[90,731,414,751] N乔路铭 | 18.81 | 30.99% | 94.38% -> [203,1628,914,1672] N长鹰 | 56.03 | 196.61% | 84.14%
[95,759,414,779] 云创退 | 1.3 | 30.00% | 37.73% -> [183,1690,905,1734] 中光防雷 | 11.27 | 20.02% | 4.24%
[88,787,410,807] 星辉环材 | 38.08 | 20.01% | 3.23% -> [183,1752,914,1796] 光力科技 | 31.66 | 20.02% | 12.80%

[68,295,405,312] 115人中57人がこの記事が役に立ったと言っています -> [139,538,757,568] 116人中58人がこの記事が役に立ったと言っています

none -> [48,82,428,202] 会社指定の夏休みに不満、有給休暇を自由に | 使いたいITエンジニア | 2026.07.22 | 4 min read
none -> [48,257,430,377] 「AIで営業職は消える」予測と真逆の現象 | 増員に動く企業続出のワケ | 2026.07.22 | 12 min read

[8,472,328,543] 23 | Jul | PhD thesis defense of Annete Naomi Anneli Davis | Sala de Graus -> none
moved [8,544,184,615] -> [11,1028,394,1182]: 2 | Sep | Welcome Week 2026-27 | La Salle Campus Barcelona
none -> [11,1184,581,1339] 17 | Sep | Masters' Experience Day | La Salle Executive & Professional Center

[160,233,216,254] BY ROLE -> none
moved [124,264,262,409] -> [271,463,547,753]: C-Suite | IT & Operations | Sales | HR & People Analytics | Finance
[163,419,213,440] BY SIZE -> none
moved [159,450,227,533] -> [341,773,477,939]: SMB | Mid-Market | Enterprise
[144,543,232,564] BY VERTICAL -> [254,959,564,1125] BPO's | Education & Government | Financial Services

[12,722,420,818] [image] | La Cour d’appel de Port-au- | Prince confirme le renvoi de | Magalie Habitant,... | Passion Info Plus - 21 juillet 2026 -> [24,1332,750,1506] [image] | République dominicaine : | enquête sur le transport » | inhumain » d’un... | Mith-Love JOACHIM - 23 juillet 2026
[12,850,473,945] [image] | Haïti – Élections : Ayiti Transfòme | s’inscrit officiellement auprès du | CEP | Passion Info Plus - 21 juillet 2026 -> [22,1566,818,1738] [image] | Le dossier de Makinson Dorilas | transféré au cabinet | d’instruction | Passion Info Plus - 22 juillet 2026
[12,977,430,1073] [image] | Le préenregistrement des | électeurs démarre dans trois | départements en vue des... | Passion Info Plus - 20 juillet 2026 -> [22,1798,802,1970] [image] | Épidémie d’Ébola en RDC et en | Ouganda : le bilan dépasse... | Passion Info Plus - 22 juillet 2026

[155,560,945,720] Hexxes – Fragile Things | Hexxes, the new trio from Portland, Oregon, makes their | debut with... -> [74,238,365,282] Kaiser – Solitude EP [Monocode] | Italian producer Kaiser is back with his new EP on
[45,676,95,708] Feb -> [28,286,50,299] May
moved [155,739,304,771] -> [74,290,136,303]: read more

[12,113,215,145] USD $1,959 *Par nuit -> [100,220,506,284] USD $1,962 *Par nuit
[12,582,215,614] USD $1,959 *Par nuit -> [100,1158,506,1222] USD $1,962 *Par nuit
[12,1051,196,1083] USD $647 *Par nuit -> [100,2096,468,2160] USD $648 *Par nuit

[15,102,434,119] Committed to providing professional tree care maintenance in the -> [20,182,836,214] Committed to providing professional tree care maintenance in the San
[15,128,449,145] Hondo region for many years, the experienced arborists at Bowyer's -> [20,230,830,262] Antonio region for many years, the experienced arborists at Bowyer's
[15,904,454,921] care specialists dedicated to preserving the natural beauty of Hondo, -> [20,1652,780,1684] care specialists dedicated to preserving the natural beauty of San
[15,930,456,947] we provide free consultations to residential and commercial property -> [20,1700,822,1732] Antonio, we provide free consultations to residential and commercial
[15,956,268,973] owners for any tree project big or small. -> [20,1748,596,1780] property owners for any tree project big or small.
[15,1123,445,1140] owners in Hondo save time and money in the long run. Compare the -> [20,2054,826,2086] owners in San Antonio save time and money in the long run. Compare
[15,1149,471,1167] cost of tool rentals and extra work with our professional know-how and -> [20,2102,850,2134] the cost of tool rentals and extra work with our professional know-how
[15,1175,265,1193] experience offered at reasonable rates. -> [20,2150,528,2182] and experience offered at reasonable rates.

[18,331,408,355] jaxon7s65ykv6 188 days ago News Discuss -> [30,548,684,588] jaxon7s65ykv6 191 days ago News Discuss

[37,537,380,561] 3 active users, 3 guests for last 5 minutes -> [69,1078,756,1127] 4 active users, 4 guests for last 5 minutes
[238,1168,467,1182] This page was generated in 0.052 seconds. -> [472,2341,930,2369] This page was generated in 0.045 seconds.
───
# What to do:
Exactly reproduce every line found in the records.

# Solution for this exercise:
[90,731,414,751] N乔路铭 | 18.81 | 30.99% | 94.38% -> [203,1628,914,1672] N长鹰 | 56.03 | 196.61% | 84.14%
[95,759,414,779] 云创退 | 1.3 | 30.00% | 37.73% -> [183,1690,905,1734] 中光防雷 | 11.27 | 20.02% | 4.24%
[88,787,410,807] 星辉环材 | 38.08 | 20.01% | 3.23% -> [183,1752,914,1796] 光力科技 | 31.66 | 20.02% | 12.80%

[68,295,405,312] 115人中57人がこの記事が役に立ったと言っています -> [139,538,757,568] 116人中58人がこの記事が役に立ったと言っています

none -> [48,82,428,202] 会社指定の夏休みに不満、有給休暇を自由に | 使いたいITエンジニア | 2026.07.22 | 4 min read
none -> [48,257,430,377] 「AIで営業職は消える」予測と真逆の現象 | 増員に動く企業続出のワケ | 2026.07.22 | 12 min read

[8,472,328,543] 23 | Jul | PhD thesis defense of Annete Naomi Anneli Davis | Sala de Graus -> none
moved [8,544,184,615] -> [11,1028,394,1182]: 2 | Sep | Welcome Week 2026-27 | La Salle Campus Barcelona
none -> [11,1184,581,1339] 17 | Sep | Masters' Experience Day | La Salle Executive & Professional Center

[160,233,216,254] BY ROLE -> none
moved [124,264,262,409] -> [271,463,547,753]: C-Suite | IT & Operations | Sales | HR & People Analytics | Finance
[163,419,213,440] BY SIZE -> none
moved [159,450,227,533] -> [341,773,477,939]: SMB | Mid-Market | Enterprise
[144,543,232,564] BY VERTICAL -> [254,959,564,1125] BPO's | Education & Government | Financial Services

[12,722,420,818] [image] | La Cour d’appel de Port-au- | Prince confirme le renvoi de | Magalie Habitant,... | Passion Info Plus - 21 juillet 2026 -> [24,1332,750,1506] [image] | République dominicaine : | enquête sur le transport » | inhumain » d’un... | Mith-Love JOACHIM - 23 juillet 2026
[12,850,473,945] [image] | Haïti – Élections : Ayiti Transfòme | s’inscrit officiellement auprès du | CEP | Passion Info Plus - 21 juillet 2026 -> [22,1566,818,1738] [image] | Le dossier de Makinson Dorilas | transféré au cabinet | d’instruction | Passion Info Plus - 22 juillet 2026
[12,977,430,1073] [image] | Le préenregistrement des | électeurs démarre dans trois | départements en vue des... | Passion Info Plus - 20 juillet 2026 -> [22,1798,802,1970] [image] | Épidémie d’Ébola en RDC et en | Ouganda : le bilan dépasse... | Passion Info Plus - 22 juillet 2026

[155,560,945,720] Hexxes – Fragile Things | Hexxes, the new trio from Portland, Oregon, makes their | debut with... -> [74,238,365,282] Kaiser – Solitude EP [Monocode] | Italian producer Kaiser is back with his new EP on
[45,676,95,708] Feb -> [28,286,50,299] May
moved [155,739,304,771] -> [74,290,136,303]: read more

[12,113,215,145] USD $1,959 *Par nuit -> [100,220,506,284] USD $1,962 *Par nuit
[12,582,215,614] USD $1,959 *Par nuit -> [100,1158,506,1222] USD $1,962 *Par nuit
[12,1051,196,1083] USD $647 *Par nuit -> [100,2096,468,2160] USD $648 *Par nuit

[15,102,434,119] Committed to providing professional tree care maintenance in the -> [20,182,836,214] Committed to providing professional tree care maintenance in the San
[15,128,449,145] Hondo region for many years, the experienced arborists at Bowyer's -> [20,230,830,262] Antonio region for many years, the experienced arborists at Bowyer's
[15,904,454,921] care specialists dedicated to preserving the natural beauty of Hondo, -> [20,1652,780,1684] care specialists dedicated to preserving the natural beauty of San
[15,930,456,947] we provide free consultations to residential and commercial property -> [20,1700,822,1732] Antonio, we provide free consultations to residential and commercial
[15,956,268,973] owners for any tree project big or small. -> [20,1748,596,1780] property owners for any tree project big or small.
[15,1123,445,1140] owners in Hondo save time and money in the long run. Compare the -> [20,2054,826,2086] owners in San Antonio save time and money in the long run. Compare
[15,1149,471,1167] cost of tool rentals and extra work with our professional know-how and -> [20,2102,850,2134] the cost of tool rentals and extra work with our professional know-how
[15,1175,265,1193] experience offered at reasonable rates. -> [20,2150,528,2182] and experience offered at reasonable rates.

[18,331,408,355] jaxon7s65ykv6 188 days ago News Discuss -> [30,548,684,588] jaxon7s65ykv6 191 days ago News Discuss

[37,537,380,561] 3 active users, 3 guests for last 5 minutes -> [69,1078,756,1127] 4 active users, 4 guests for last 5 minutes
[238,1168,467,1182] This page was generated in 0.052 seconds. -> [472,2341,930,2369] This page was generated in 0.045 seconds.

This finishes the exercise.